Your instructions » Somewhere below is a line with "[152,124,182,131] como ->" and, later, a line with "(137, 532) none"; repeat those two lines and all the lines between them, exactly as they are.

Excerpted records »

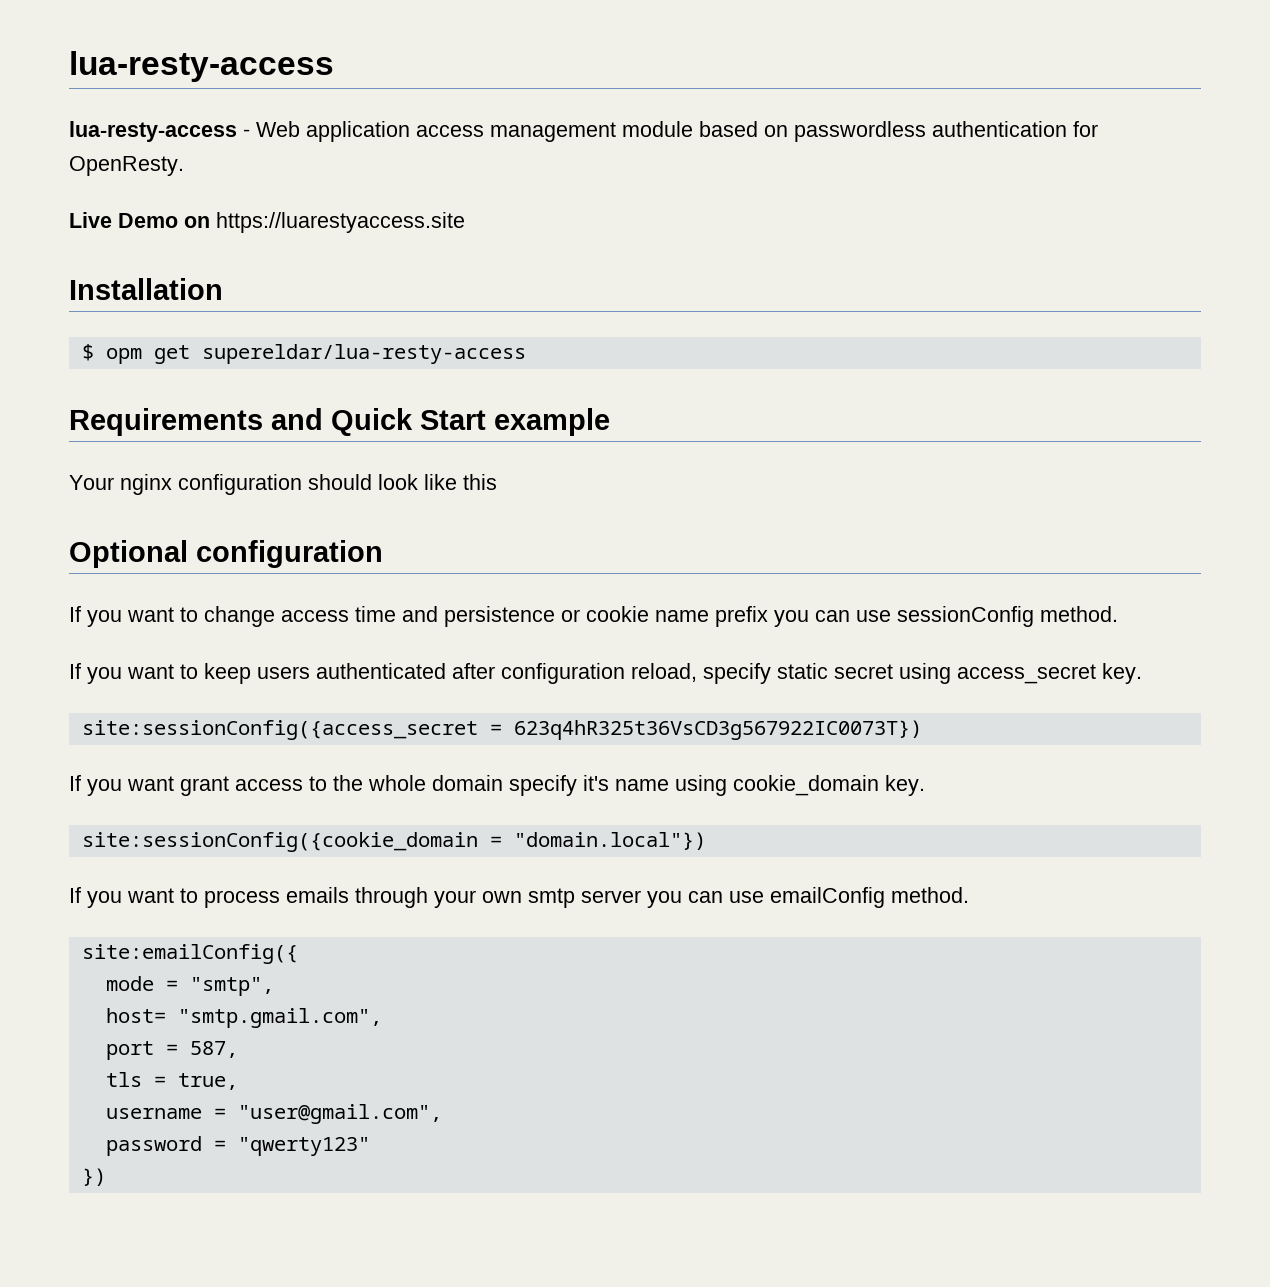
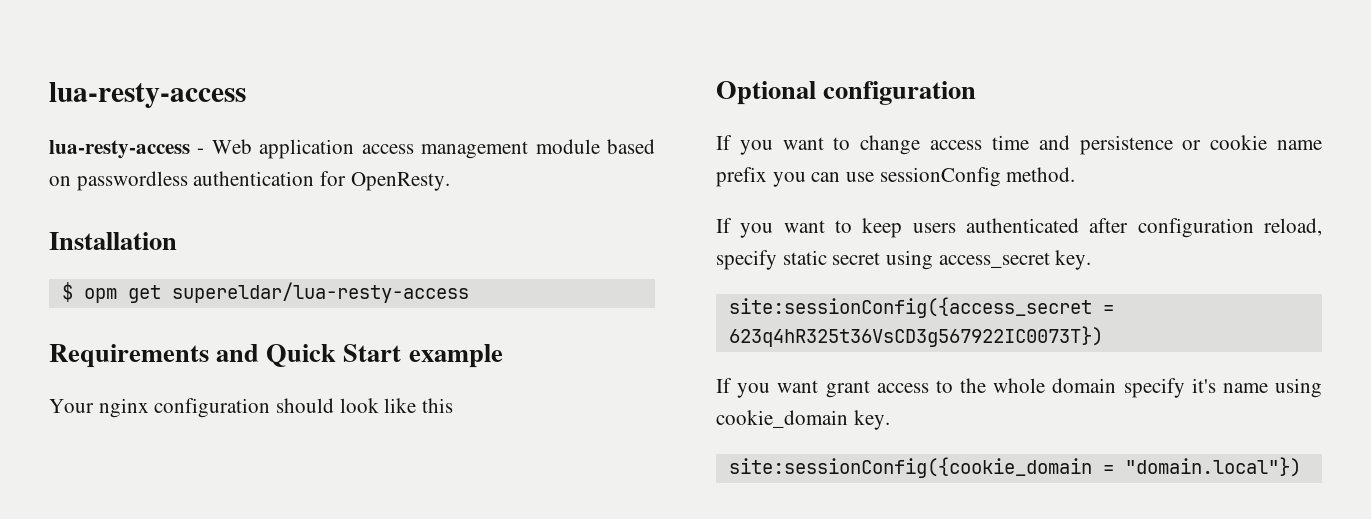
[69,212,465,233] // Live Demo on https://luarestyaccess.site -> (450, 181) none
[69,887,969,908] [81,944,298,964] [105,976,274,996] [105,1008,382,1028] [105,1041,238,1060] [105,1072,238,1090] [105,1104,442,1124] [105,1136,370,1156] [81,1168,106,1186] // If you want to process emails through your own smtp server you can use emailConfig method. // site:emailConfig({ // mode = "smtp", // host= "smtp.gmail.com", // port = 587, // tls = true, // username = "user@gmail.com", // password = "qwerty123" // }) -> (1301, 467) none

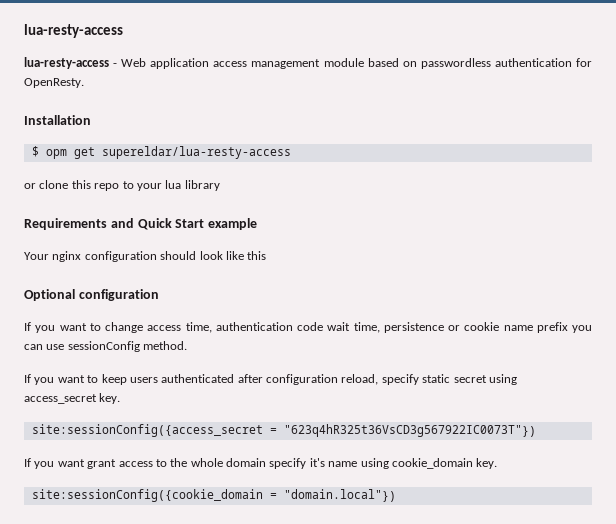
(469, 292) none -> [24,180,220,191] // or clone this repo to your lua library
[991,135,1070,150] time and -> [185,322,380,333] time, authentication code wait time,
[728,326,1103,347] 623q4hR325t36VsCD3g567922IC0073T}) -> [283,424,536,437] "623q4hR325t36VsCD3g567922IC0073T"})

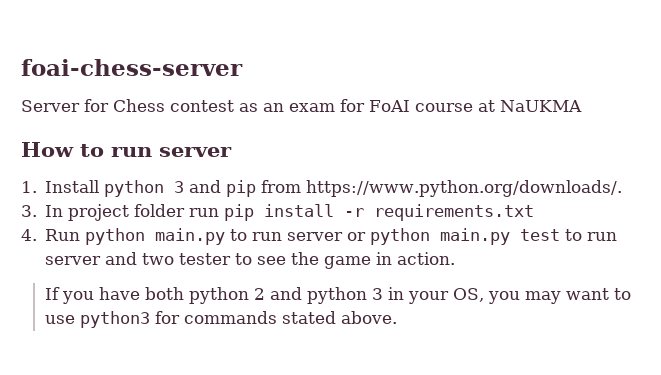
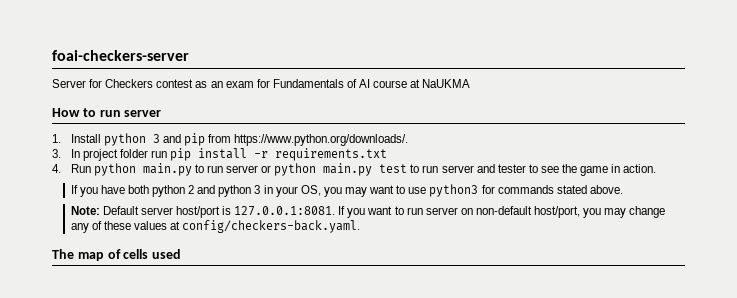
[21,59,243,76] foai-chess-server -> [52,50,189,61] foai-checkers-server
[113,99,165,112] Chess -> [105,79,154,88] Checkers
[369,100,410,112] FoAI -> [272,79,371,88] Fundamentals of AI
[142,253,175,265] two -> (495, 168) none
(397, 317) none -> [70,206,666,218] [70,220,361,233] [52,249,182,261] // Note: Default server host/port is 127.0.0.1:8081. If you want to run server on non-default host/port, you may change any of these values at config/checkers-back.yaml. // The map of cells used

---

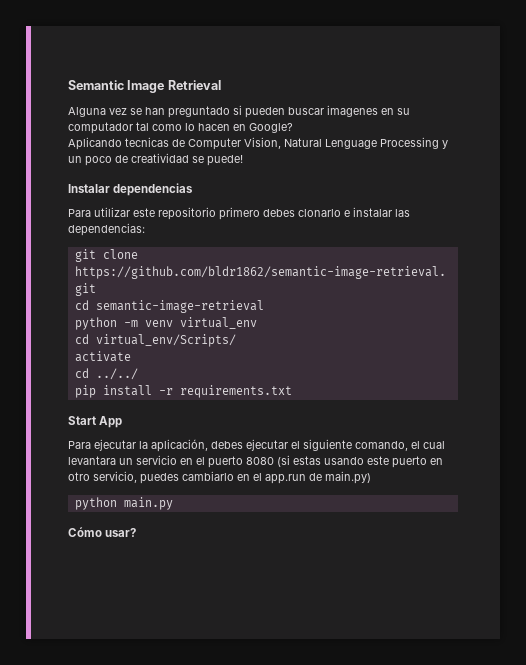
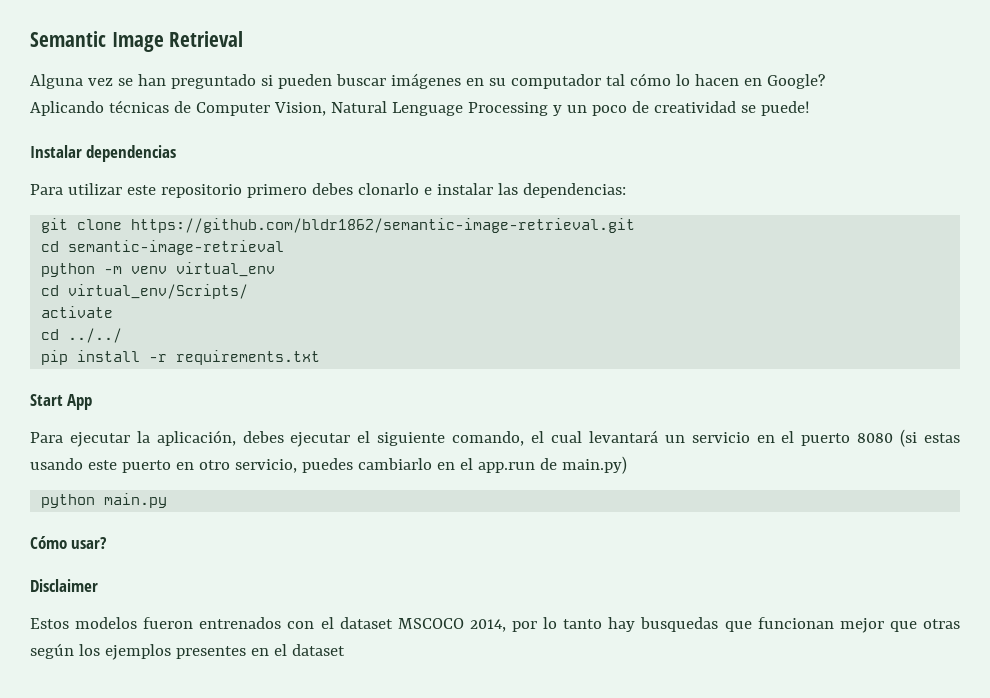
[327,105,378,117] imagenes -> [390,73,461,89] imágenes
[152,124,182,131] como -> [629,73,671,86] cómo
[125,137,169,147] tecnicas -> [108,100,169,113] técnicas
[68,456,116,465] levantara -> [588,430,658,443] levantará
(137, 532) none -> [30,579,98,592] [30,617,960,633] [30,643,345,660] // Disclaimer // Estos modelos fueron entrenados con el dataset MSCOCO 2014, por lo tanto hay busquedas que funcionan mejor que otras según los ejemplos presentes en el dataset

Response area »
[152,124,182,131] como -> [629,73,671,86] cómo
[125,137,169,147] tecnicas -> [108,100,169,113] técnicas
[68,456,116,465] levantara -> [588,430,658,443] levantará
(137, 532) none -> [30,579,98,592] [30,617,960,633] [30,643,345,660] // Disclaimer // Estos modelos fueron entrenados con el dataset MSCOCO 2014, por lo tanto hay busquedas que funcionan mejor que otras según los ejemplos presentes en el dataset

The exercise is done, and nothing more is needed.